‘All Women Regardless Of Reputation Entitled To Protection,’ Says SC In Landmark Judgement
In a landmark judgement, Supreme Court (SC) has strongly condemned the practice of recording sexual history of a rape survivor to determine her chastity, terming it ‘an affront to the reputation and honour of the survivor’ and a violation of the Constitution.
“Article 14 of our Constitution mandates that dignity shall be inviolable, therefore, reporting sexual history of a rape survivor amounts to discrediting her independence, identity, autonomy and free choice thereby degrading her human worth and offending her right to dignity guaranteed under Article 14 of the Constitution which Right to dignity under Article 14 of the Constitution is an absolute right and not subject to law,” the top court said in its verdict.
The detailed order in a review petition filed by two rape accused which was reserved earlier was released today.

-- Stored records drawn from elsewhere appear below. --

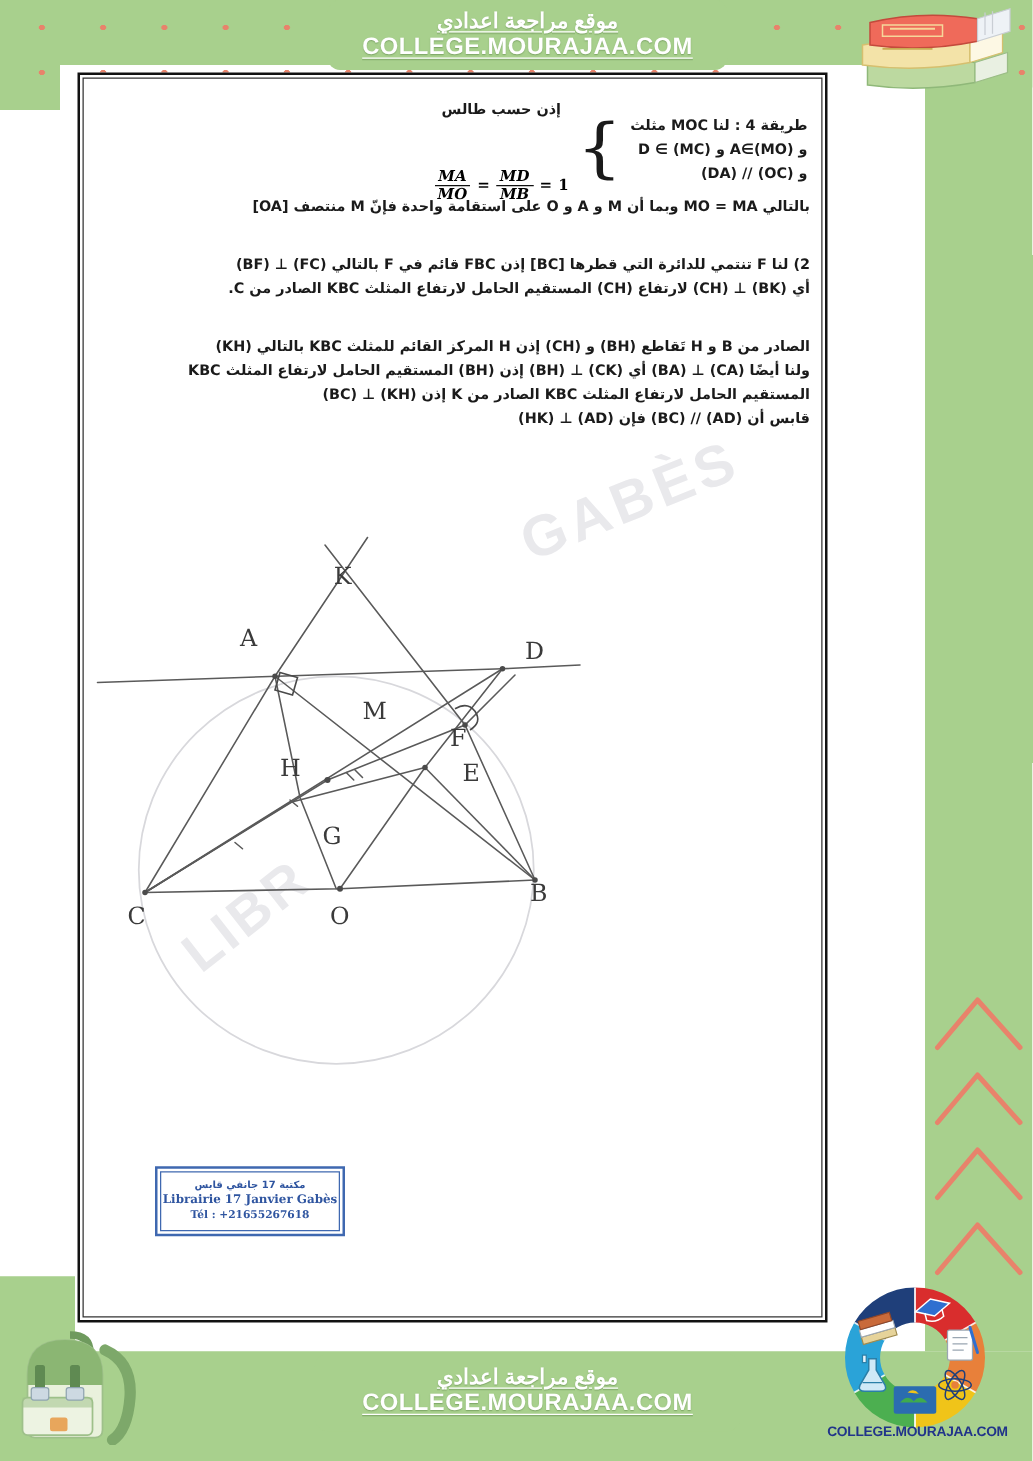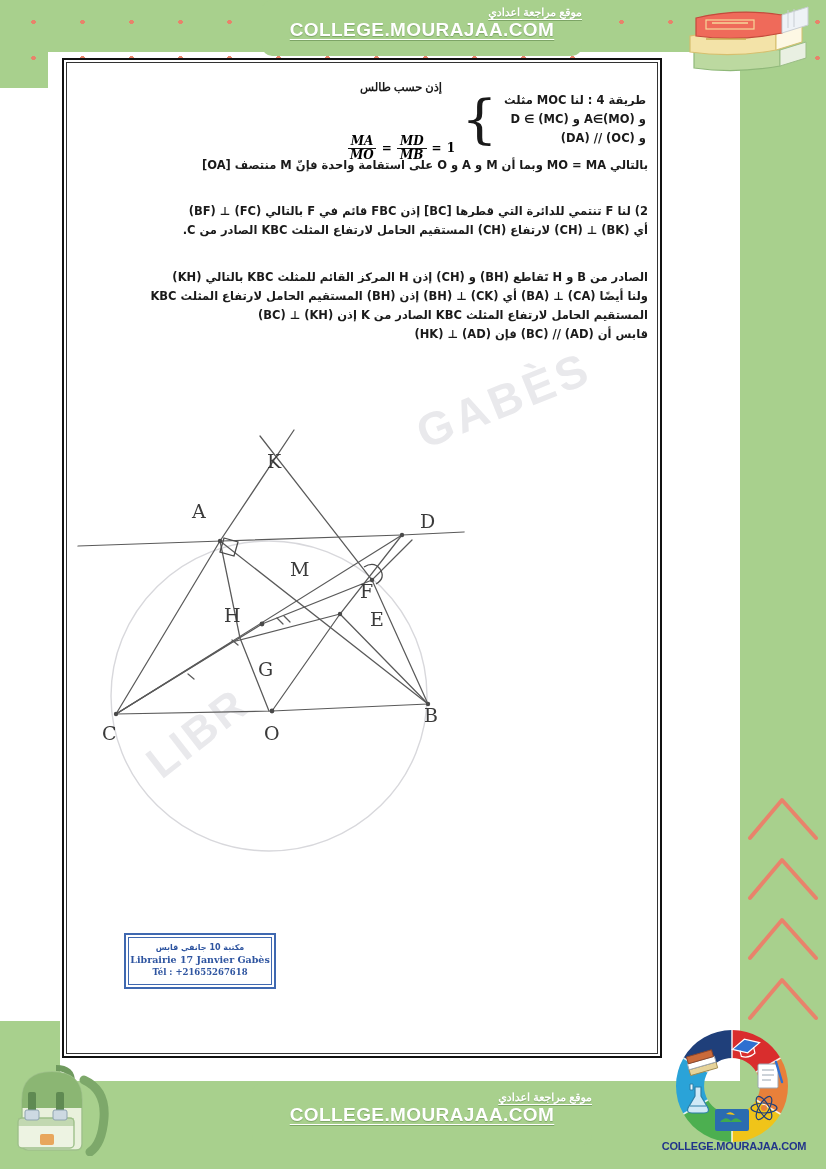--- a/index.html
+++ b/index.html
@@ -27,22 +27,22 @@
   .dots{position:absolute;left:0;top:0;width:826px;height:70px;
     background-image:radial-gradient(#e8836b 2.6px, transparent 2.8px);
     background-size:49px 36px;background-position:9px 4px;}
 
   
   .plate{position:absolute;background:#a8d08d;border-radius:10px;}
   .hdr-plate{left:262px;top:0;width:320px;height:56px;}
   .ftr-plate{left:252px;top:1083px;width:340px;height:62px;}
 
   .site-ar{
-    text-align:right;color:#ffffff;font-weight:bold;
-    font-size:11px;letter-spacing:.5px;direction:rtl;
+    text-align:center;color:#ffffff;font-weight:bold;
+    font-size:17px;letter-spacing:.5px;direction:rtl;
     text-decoration:underline;text-underline-offset:3px;
     text-shadow:0 1px 1px rgba(90,130,70,.55);
   }
   .site-en{
     text-align:center;color:#ffffff;font-weight:bold;
     font-size:19px;letter-spacing:.4px;
     text-decoration:underline;text-underline-offset:3px;
     text-shadow:0 1px 1px rgba(90,130,70,.55);
   }
   .hdr-plate .site-ar{margin-top:6px;}
@@ -79,21 +79,21 @@
   .brace-right{text-align:right;}
   .bracecol{
     font-size:52px;line-height:.8;color:#1a1a1a;
     font-family:"DejaVu Serif", serif;transform:scaleX(1.1);
   }
   .frac{display:inline-flex;align-items:center;gap:5px;
     font-family:"DejaVu Serif", serif;font-style:italic;font-weight:bold;font-size:12px;margin-top:36px;}
   .fr{display:inline-flex;flex-direction:column;align-items:center;line-height:1.05;}
   .fr .num{border-bottom:1.4px solid #111;padding:0 3px;}
   .fr .den{padding:0 3px;}
-  .thales{font-size:11.5px;font-weight:bold;text-align:center;margin-bottom:2px;font-family:Liberation Serif, serif;}
+  .thales{font-size:11.5px;font-weight:bold;text-align:center;margin-bottom:2px;}
 
   .blk-2{position:absolute;left:0px;top:84px;width:572px;}
   .blk-3{position:absolute;left:0px;top:130px;width:572px;}
   .blk-4{position:absolute;left:0px;top:196px;width:572px;}
 
   
   .diagram{position:absolute;left:10px;top:370px;width:580px;height:470px;}
   .pt-label{
     position:absolute;color:#3a3a3a;font-size:19px;
     font-family:"DejaVu Serif", serif;
@@ -299,21 +299,21 @@
     <span class="pt-label" style="left:298px;top:180px;">E</span>
     <span class="pt-label" style="left:152px;top:176px;">H</span>
     <span class="pt-label" style="left:186px;top:230px;">G</span>
     <span class="pt-label" style="left:30px;top:294px;">C</span>
     <span class="pt-label" style="left:192px;top:294px;">O</span>
     <span class="pt-label" style="left:352px;top:276px;">B</span>
   </div>
 
   <div class="stamp">
     <div class="stamp-in">
-      <div class="stamp-ar">مكتبة 10 جانفي قابس</div>
+      <div class="stamp-ar">مكتبة 17 جانفي قابس</div>
       <div class="stamp-fr">Librairie 17 Janvier Gabès</div>
       <div class="stamp-tel">Tél : +21655267618</div>
     </div>
   </div>
 </div>
 
 <div class="plate ftr-plate">
   <div class="site-ar">موقع مراجعة اعدادي</div>
   <div class="site-en">COLLEGE.MOURAJAA.COM</div>
 </div>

Justice Syed Mansoor Ali Shah, who authored the strongly-worded judgment, ruled that examination of a rape victim by the medical practitioners should be made only to determine the question whether or not the alleged victim was subjected to rape, and not to determine her virginity or chastity.

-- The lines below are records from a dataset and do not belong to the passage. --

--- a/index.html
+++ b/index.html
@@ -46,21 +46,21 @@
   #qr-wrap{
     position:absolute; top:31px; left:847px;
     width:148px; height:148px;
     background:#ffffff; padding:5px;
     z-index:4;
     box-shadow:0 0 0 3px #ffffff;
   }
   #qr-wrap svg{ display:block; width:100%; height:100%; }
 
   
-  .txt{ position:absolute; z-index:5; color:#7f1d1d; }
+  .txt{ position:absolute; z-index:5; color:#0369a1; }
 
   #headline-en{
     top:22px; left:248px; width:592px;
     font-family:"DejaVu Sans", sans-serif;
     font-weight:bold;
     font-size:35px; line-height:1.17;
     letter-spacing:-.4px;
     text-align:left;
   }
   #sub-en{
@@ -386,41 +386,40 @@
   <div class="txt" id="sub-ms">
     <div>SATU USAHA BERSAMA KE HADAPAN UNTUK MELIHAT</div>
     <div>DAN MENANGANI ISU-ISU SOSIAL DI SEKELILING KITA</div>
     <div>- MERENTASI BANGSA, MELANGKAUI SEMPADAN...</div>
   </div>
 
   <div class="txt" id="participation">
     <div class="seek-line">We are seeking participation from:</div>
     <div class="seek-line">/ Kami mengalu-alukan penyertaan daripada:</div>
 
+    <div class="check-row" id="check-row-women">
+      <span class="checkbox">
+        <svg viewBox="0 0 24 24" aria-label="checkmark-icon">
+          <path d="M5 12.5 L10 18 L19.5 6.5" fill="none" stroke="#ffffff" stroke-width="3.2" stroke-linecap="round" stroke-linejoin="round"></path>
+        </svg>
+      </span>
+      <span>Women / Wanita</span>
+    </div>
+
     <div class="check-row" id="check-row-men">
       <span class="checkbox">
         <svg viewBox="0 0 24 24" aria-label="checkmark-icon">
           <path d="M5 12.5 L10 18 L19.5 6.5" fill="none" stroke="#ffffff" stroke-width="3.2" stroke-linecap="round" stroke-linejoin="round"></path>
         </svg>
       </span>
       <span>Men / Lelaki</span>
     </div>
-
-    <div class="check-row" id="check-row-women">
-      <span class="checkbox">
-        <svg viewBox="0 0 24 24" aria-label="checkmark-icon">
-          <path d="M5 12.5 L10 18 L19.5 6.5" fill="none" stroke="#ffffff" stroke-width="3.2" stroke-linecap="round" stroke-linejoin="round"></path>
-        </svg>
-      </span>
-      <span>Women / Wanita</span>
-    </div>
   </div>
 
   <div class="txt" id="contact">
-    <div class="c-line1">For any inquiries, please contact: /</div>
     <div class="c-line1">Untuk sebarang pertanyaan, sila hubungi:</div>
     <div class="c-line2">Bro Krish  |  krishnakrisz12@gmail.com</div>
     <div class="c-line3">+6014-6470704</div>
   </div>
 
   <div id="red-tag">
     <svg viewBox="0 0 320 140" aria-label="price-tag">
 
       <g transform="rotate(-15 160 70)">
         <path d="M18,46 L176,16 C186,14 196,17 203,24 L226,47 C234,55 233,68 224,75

Here are the main points of the judgment.
‘Evidence related to sexual history not to be admitted’
The court further ruled that evidence relating to sexual history should not be admitted “in order to draw inferences supporting the ‘twin myths’, namely, that by reason of that sexual history, it is more likely that the complainant may have consented or become less worthy of belief”.
Status of hymen irrelevant
The court noted that modern forensic science thus shows that the two finger test must not be conducted for establishing rape-sexual violence, and the size of the vaginal introitus has no bearing on a case of sexual violence. “The status of hymen is also irrelevant because hymen can be torn due to several reasons such as cycling, riding among other things.”

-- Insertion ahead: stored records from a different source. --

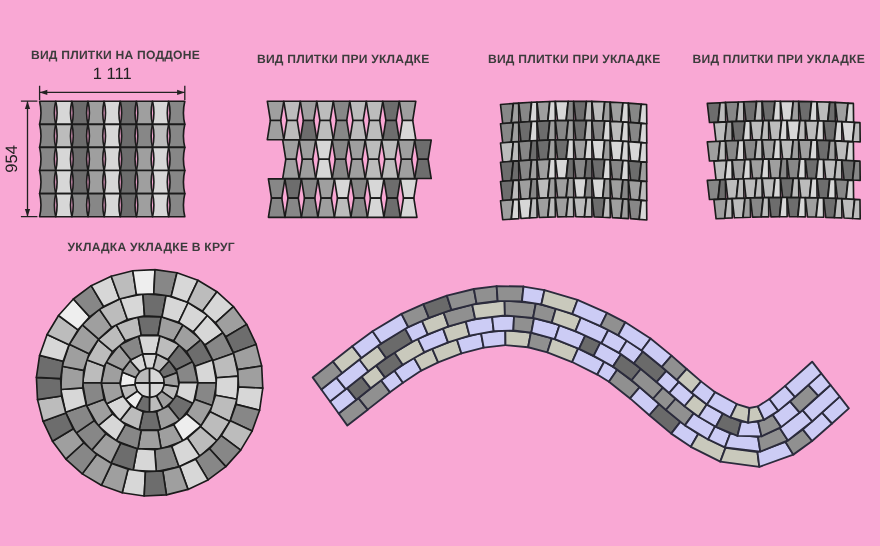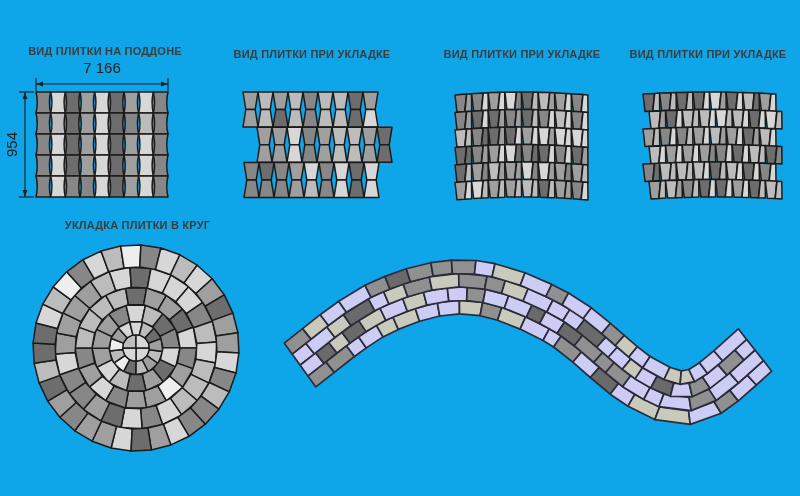--- a/index.html
+++ b/index.html
@@ -1,16 +1,16 @@
 <!DOCTYPE html>
 <html><head>
 <meta charset="utf-8">
 <style>
   html,body{margin:0;padding:0;background:#ffffff;}
-  .canvas{position:relative;width:800px;height:496px;background:#0ea5e9;overflow:hidden;
+  .canvas{position:relative;width:800px;height:496px;background:#f9a8d4;overflow:hidden;
           font-family:"Liberation Sans",sans-serif;}
   .title{position:absolute;font-size:11px;font-weight:bold;color:#3c3c3c;text-align:center;
          letter-spacing:.2px;line-height:13px;}
   .dim-label{position:absolute;font-size:15px;color:#222222;text-align:center;white-space:nowrap;}
   .rot{transform:rotate(-90deg);transform-origin:center center;}
   svg{position:absolute;display:block;}
   #t1{left:10px;top:45px;width:190px;}
   #t2{left:222px;top:48px;width:180px;}
   #t3{left:432px;top:48px;width:180px;}
   #t4{left:618px;top:48px;width:180px;}
@@ -26,22 +26,22 @@
   #svg-path{left:283px;top:258px;}
 </style>
 </head>
 <body>
 
 <div class="canvas">
   <div class="title" id="t1">ВИД ПЛИТКИ НА ПОДДОНЕ</div>
   <div class="title" id="t2">ВИД ПЛИТКИ ПРИ УКЛАДКЕ</div>
   <div class="title" id="t3">ВИД ПЛИТКИ ПРИ УКЛАДКЕ</div>
   <div class="title" id="t4">ВИД ПЛИТКИ ПРИ УКЛАДКЕ</div>
-  <div class="title" id="t5">УКЛАДКА ПЛИТКИ В КРУГ</div>
-  <div class="dim-label" id="dimh">7 166</div>
+  <div class="title" id="t5">УКЛАДКА УКЛАДКЕ В КРУГ</div>
+  <div class="dim-label" id="dimh">1 111</div>
   <div class="dim-label rot" id="dimv">954</div>
 
   <svg id="svg-pallet" width="200" height="135">
       <path d="M28,22 L42.666666666666664,22 Q40.166666666666664,32.5 42.666666666666664,43 L28,43 Q30.5,32.5 28,22 Z" fill="#878787" stroke="#1b1b1b" stroke-width="1.5" stroke-linejoin="round"></path>
       <path d="M28,43 L42.666666666666664,43 Q40.166666666666664,53.5 42.666666666666664,64 L28,64 Q30.5,53.5 28,43 Z" fill="#878787" stroke="#1b1b1b" stroke-width="1.5" stroke-linejoin="round"></path>
       <path d="M28,64 L42.666666666666664,64 Q40.166666666666664,74.5 42.666666666666664,85 L28,85 Q30.5,74.5 28,64 Z" fill="#878787" stroke="#1b1b1b" stroke-width="1.5" stroke-linejoin="round"></path>
       <path d="M28,85 L42.666666666666664,85 Q40.166666666666664,95.5 42.666666666666664,106 L28,106 Q30.5,95.5 28,85 Z" fill="#878787" stroke="#1b1b1b" stroke-width="1.5" stroke-linejoin="round"></path>
       <path d="M28,106 L42.666666666666664,106 Q40.166666666666664,116.5 42.666666666666664,127 L28,127 Q30.5,116.5 28,106 Z" fill="#878787" stroke="#1b1b1b" stroke-width="1.5" stroke-linejoin="round"></path>
       <path d="M42.666666666666664,22 L57.33333333333333,22 Q54.83333333333333,32.5 57.33333333333333,43 L42.666666666666664,43 Q45.166666666666664,32.5 42.666666666666664,22 Z" fill="#d7d7d7" stroke="#1b1b1b" stroke-width="1.5" stroke-linejoin="round"></path>
       <path d="M42.666666666666664,43 L57.33333333333333,43 Q54.83333333333333,53.5 57.33333333333333,64 L42.666666666666664,64 Q45.166666666666664,53.5 42.666666666666664,43 Z" fill="#bcbcbc" stroke="#1b1b1b" stroke-width="1.5" stroke-linejoin="round"></path>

The judgment adds, “An intact hymen does not rule out sexual violence and a torn hymen does not prove previous sexual intercourse. Hymen must therefore be treated like any other part of the genitals while documenting examination findings in cases of sexual violence. Only those findings that are relevant to the episode of sexual assault, i.e., findings such as fresh tears, bleeding, oedema, etc., are to be documented. “Rape is a crime and not a medical diagnosis to be made by the medical officer treating the victim…[T]he only statement that can be made by the medical officer is whether there is evidence of recent sexual activity and about injuries noticed in and around the private parts. The duty of the medical officer extends principally to provide adequate healthcare and comfort to the victim and secondarily to assist the prosecution with appropriate medical evidence.”
‘Medical language riddled with gender biases’
The apex court further noted that the medical language calls into question the character of the rape survivor.
“Medical language of MLC is riddled with gender biases and immediately calls into question the character of the rape survivor.
It is used to support the assumption that a sexually active woman would easily consent for sexual activity with anyone. The World Health Organization (WHO), the Office of the High Commissioner of the United Nations and the United Nations Entity for Gender Equality and the Empowerment of Women in “Eliminating Virginity Testing: An Interagency Statement” proclaim, “the practice is a violation of the victim’s human rights and is associated with both immediate and longterm consequences that are detrimental to her physical, psychological and social well-being.” In view of this firm and reliable Interagency Statement, examination of a rape victim by the medical practitioners and use of the medical evidence collected in such examination by the courts should be made only to determine the question whether or not the alleged victim was subjected to rape, and not to determine her virginity or chastity.”
‘All women regardless of their reputation are entitled to protection’
Further, the court said: “A woman, whatever her sexual character or reputation may be, is entitled to equal protection of law. No one has the license to invade her person or violate her privacy on the ground of her alleged immoral character. Even if the victim of rape is accustomed to sexual intercourse, it is not determinative in a rape case; the real fact-in-issue is whether or not the accused committed rape on her. If the victim had lost her virginity earlier, it does not give to anyone the right to rape her.
In a criminal trial relating to rape, it is the accused who is on trial and not the victim. The courts should also discontinue the use of painfully intrusive and inappropriate expressions, like “habituated to sex”, “woman of easy virtue”, “woman of loose moral character”, and “non-virgin”, for the alleged rape victims even if they find that the charge of rape is not proved against the accused. Such expressions are unconstitutional and illegal.”